§ WHAT TO DO
From the records below, please return each line that holds the word "color".

Top of RECORDS PROVIDED

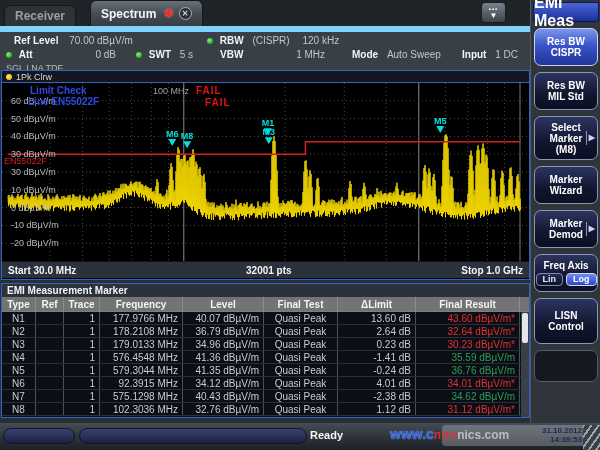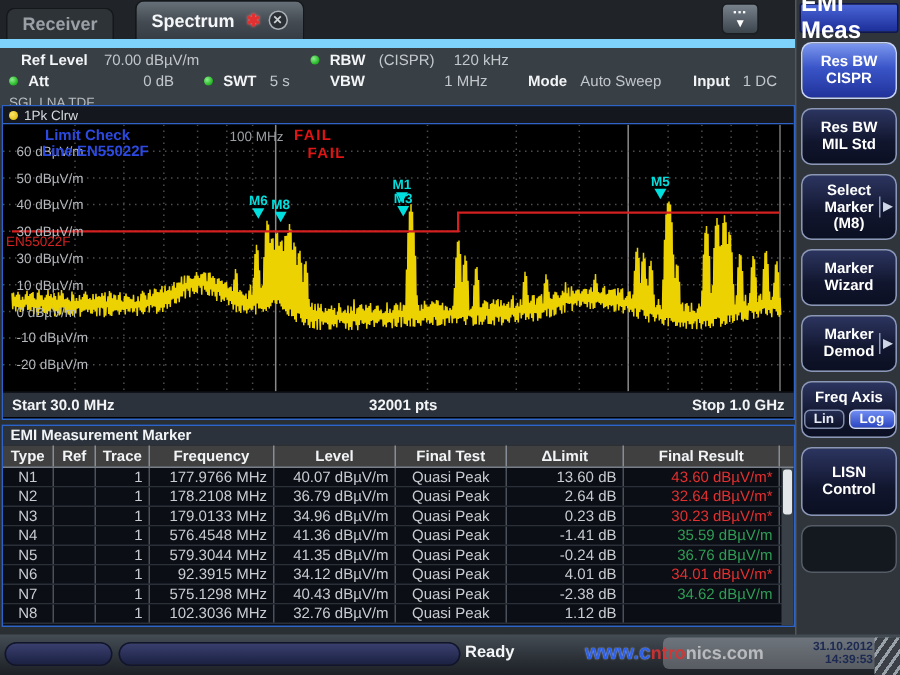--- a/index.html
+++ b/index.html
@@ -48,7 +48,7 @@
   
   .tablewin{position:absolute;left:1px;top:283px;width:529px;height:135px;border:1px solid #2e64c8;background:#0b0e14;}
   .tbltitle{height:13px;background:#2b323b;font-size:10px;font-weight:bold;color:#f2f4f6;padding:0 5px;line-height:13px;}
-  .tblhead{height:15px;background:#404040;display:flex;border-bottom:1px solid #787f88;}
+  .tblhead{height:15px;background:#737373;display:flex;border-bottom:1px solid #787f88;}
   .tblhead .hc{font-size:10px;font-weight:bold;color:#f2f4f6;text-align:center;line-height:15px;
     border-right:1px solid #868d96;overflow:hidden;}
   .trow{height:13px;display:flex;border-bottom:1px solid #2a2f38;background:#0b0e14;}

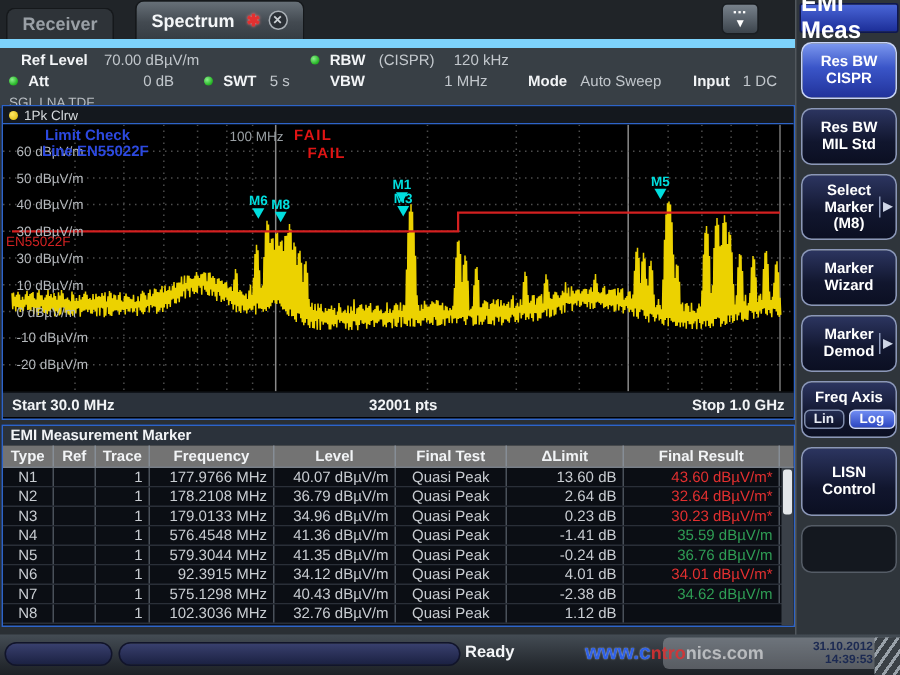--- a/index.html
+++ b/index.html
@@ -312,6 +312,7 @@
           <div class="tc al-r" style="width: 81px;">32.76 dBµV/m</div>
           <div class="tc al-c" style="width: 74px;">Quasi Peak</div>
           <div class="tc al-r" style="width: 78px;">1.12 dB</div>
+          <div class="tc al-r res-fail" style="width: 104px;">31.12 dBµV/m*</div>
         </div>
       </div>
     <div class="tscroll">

Bottom of RECORDS PROVIDED
Top of RECORDS PROVIDED

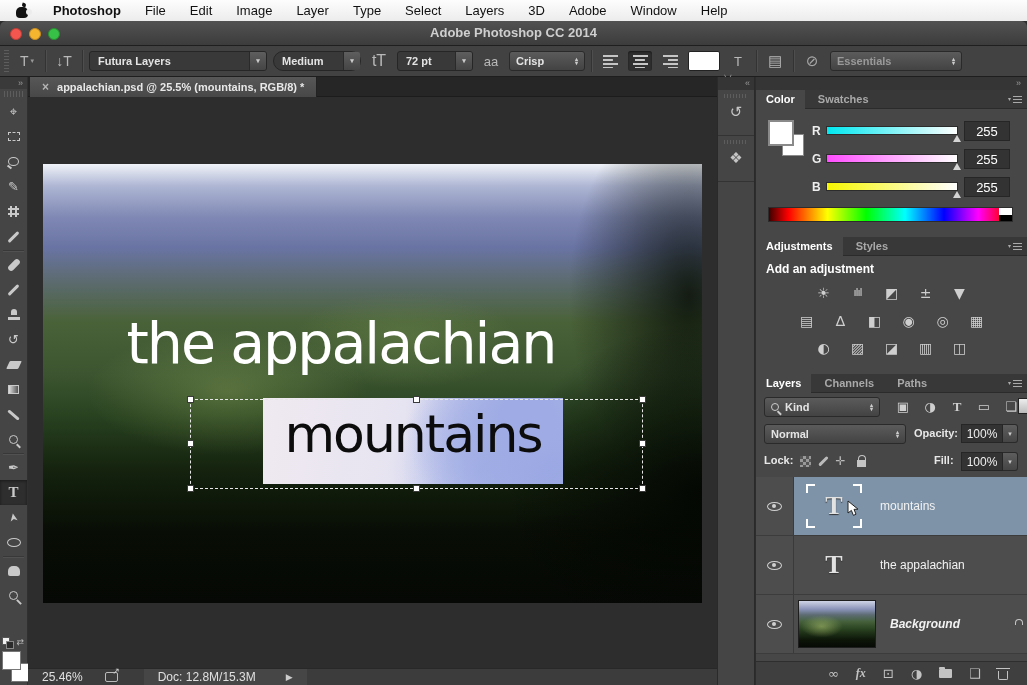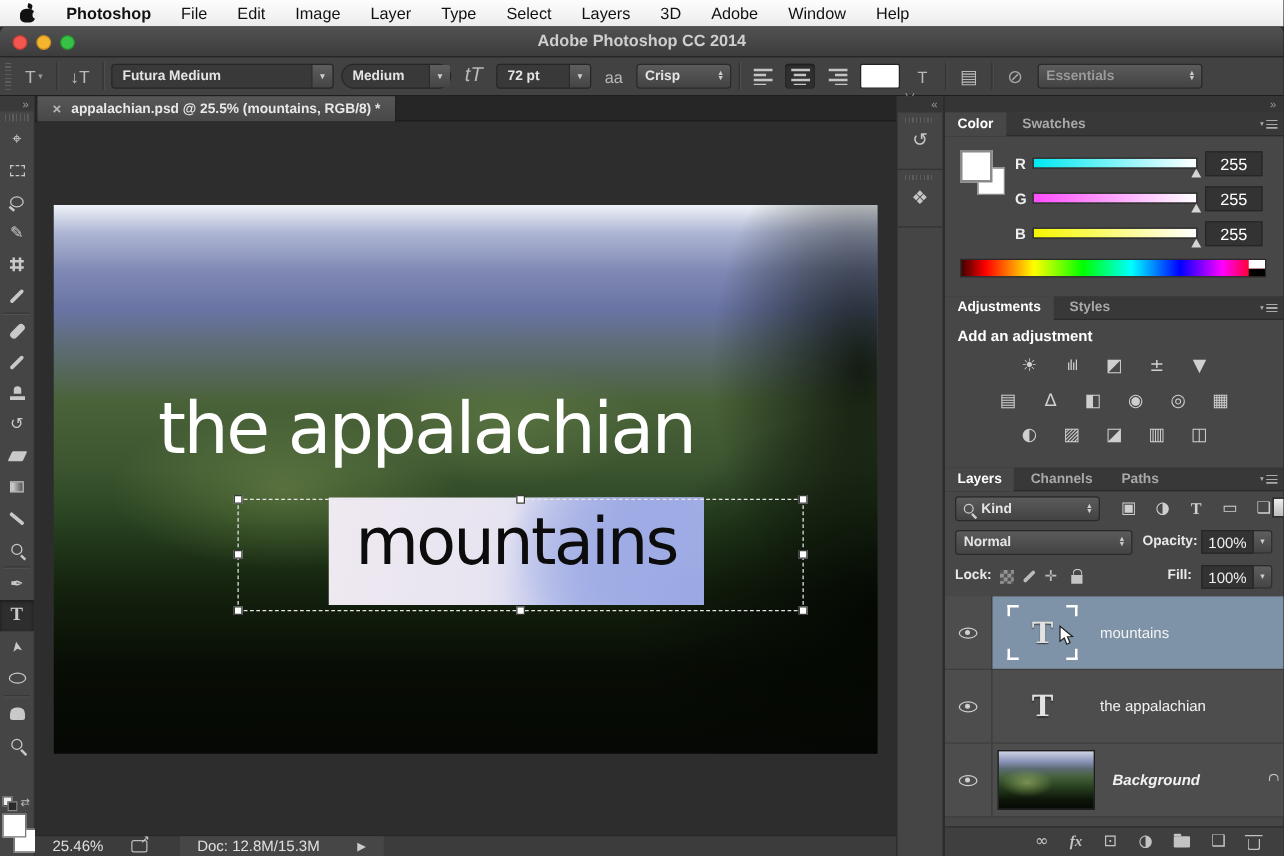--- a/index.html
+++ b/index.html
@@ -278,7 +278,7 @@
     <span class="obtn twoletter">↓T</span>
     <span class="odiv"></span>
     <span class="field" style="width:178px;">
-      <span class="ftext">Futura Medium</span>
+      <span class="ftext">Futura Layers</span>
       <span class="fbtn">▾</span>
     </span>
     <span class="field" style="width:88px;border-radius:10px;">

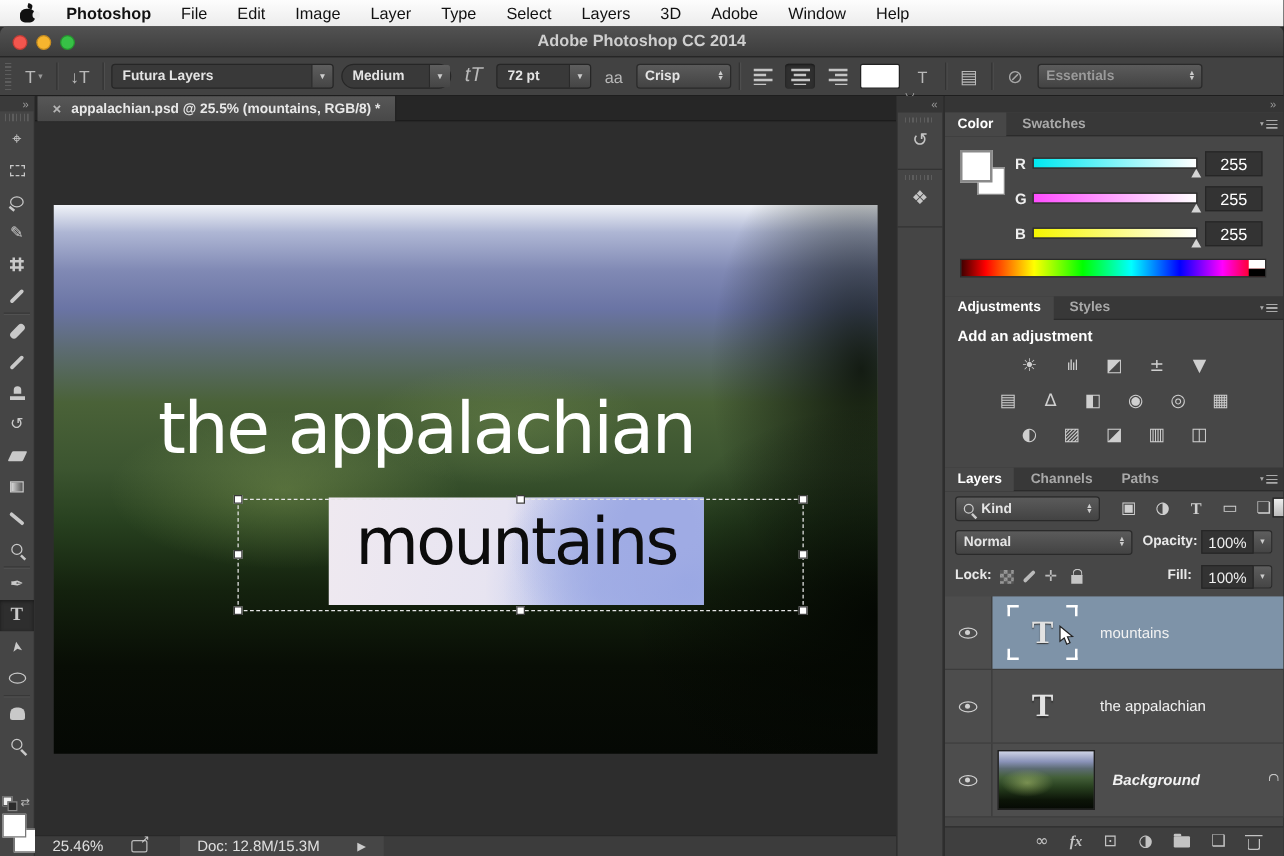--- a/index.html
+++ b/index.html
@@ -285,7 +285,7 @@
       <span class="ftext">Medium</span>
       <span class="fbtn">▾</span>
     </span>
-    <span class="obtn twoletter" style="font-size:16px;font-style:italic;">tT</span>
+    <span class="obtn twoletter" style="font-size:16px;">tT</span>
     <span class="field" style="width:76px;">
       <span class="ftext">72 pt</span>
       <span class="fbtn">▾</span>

Bottom of RECORDS PROVIDED

§ WRITTEN RESPONSE
   .tbltitle{height:13px;background:#2b323b;font-size:10px;font-weight:bold;color:#f2f4f6;padding:0 5px;line-height:13px;}
   .tblhead .hc{font-size:10px;font-weight:bold;color:#f2f4f6;text-align:center;line-height:15px;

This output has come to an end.